> _What is being asked_:
The records below are to be restated word for word, with their images omitted.

> _Stored items_:

»»

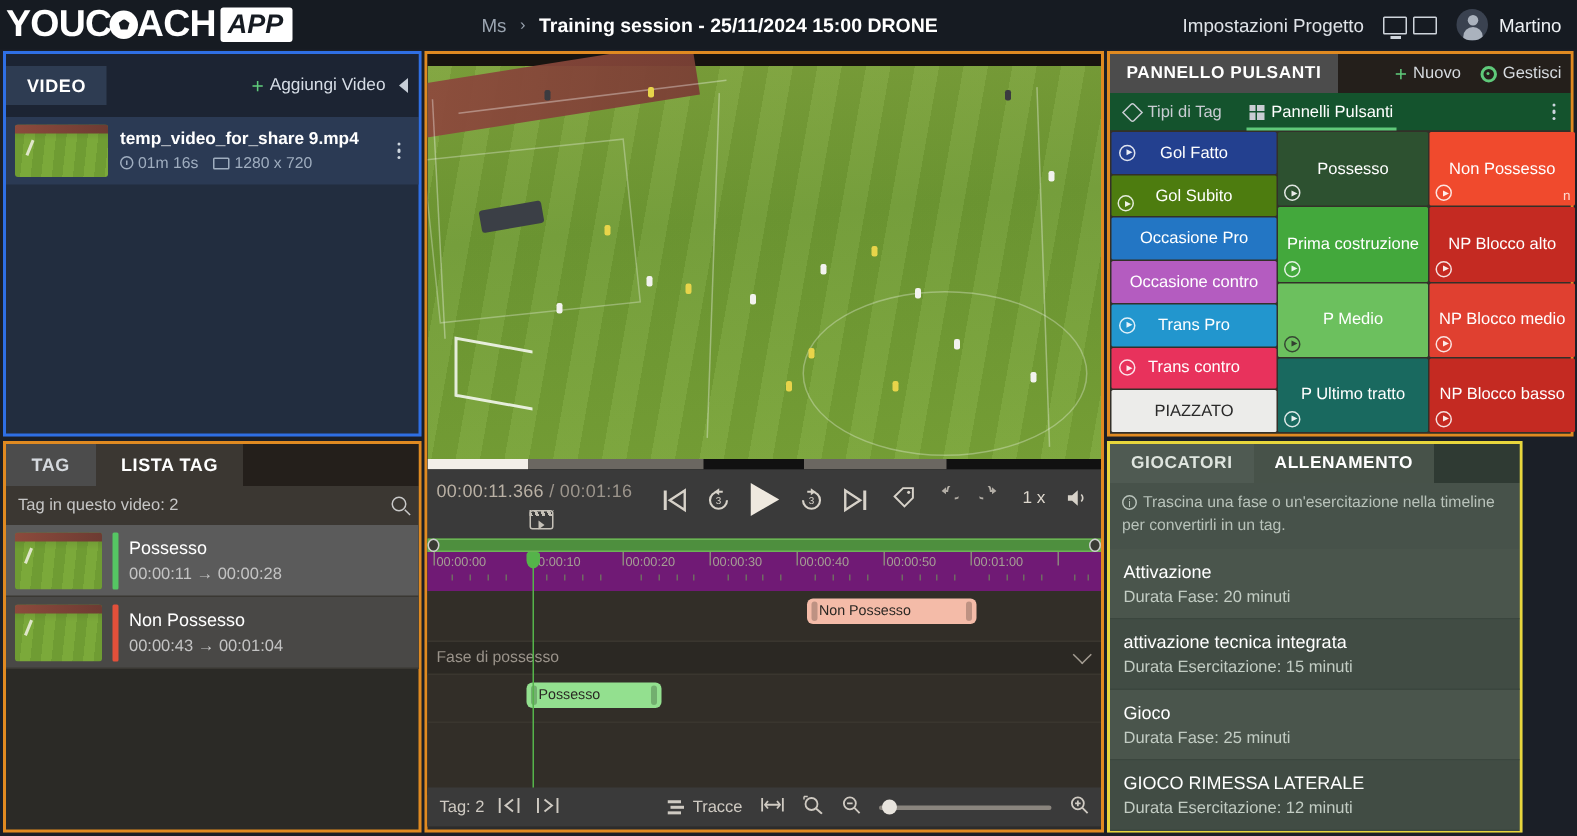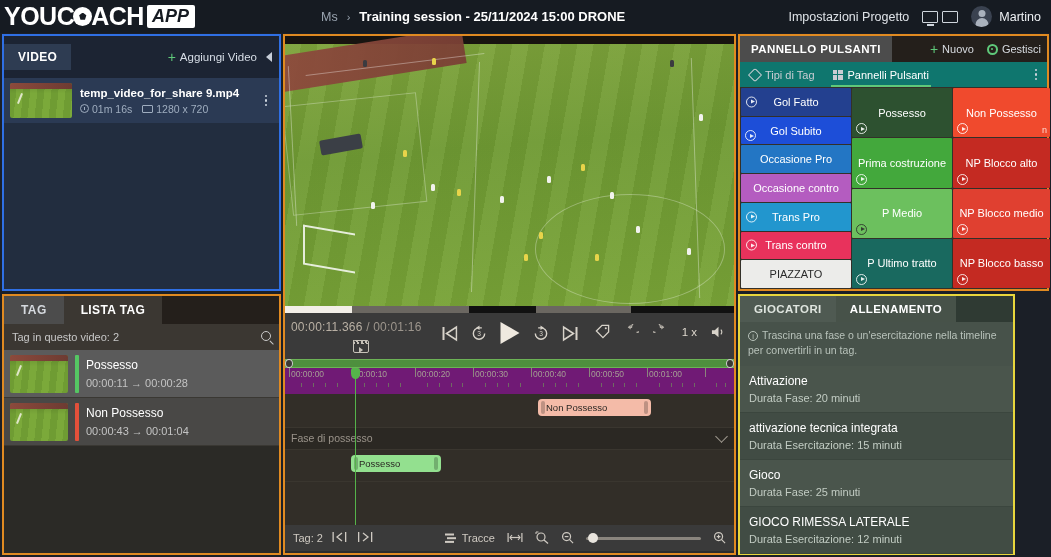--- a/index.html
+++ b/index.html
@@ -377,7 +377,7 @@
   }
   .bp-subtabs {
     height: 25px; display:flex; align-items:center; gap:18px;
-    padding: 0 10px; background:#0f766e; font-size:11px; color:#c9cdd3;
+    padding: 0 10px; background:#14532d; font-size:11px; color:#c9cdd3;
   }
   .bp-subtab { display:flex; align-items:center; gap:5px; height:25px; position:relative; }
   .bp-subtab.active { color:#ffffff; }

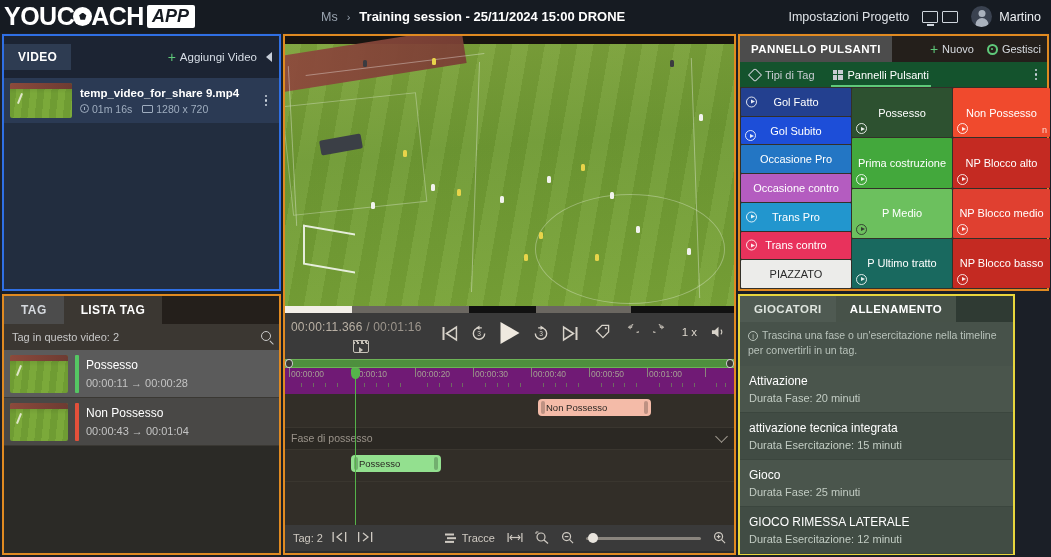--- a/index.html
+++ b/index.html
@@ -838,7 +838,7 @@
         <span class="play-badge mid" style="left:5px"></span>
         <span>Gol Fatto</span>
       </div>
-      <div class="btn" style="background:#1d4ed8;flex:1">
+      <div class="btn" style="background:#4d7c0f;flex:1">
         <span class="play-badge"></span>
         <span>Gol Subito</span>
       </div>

««

> _Task solution_:
--- a/index.html
+++ b/index.html
@@ -377,7 +377,7 @@
   }
   .bp-subtabs {
     height: 25px; display:flex; align-items:center; gap:18px;
-    padding: 0 10px; background:#0f766e; font-size:11px; color:#c9cdd3;
+    padding: 0 10px; background:#14532d; font-size:11px; color:#c9cdd3;
   }
   .bp-subtab { display:flex; align-items:center; gap:5px; height:25px; position:relative; }
   .bp-subtab.active { color:#ffffff; }

--- a/index.html
+++ b/index.html
@@ -838,7 +838,7 @@
         <span class="play-badge mid" style="left:5px"></span>
         <span>Gol Fatto</span>
       </div>
-      <div class="btn" style="background:#1d4ed8;flex:1">
+      <div class="btn" style="background:#4d7c0f;flex:1">
         <span class="play-badge"></span>
         <span>Gol Subito</span>
       </div>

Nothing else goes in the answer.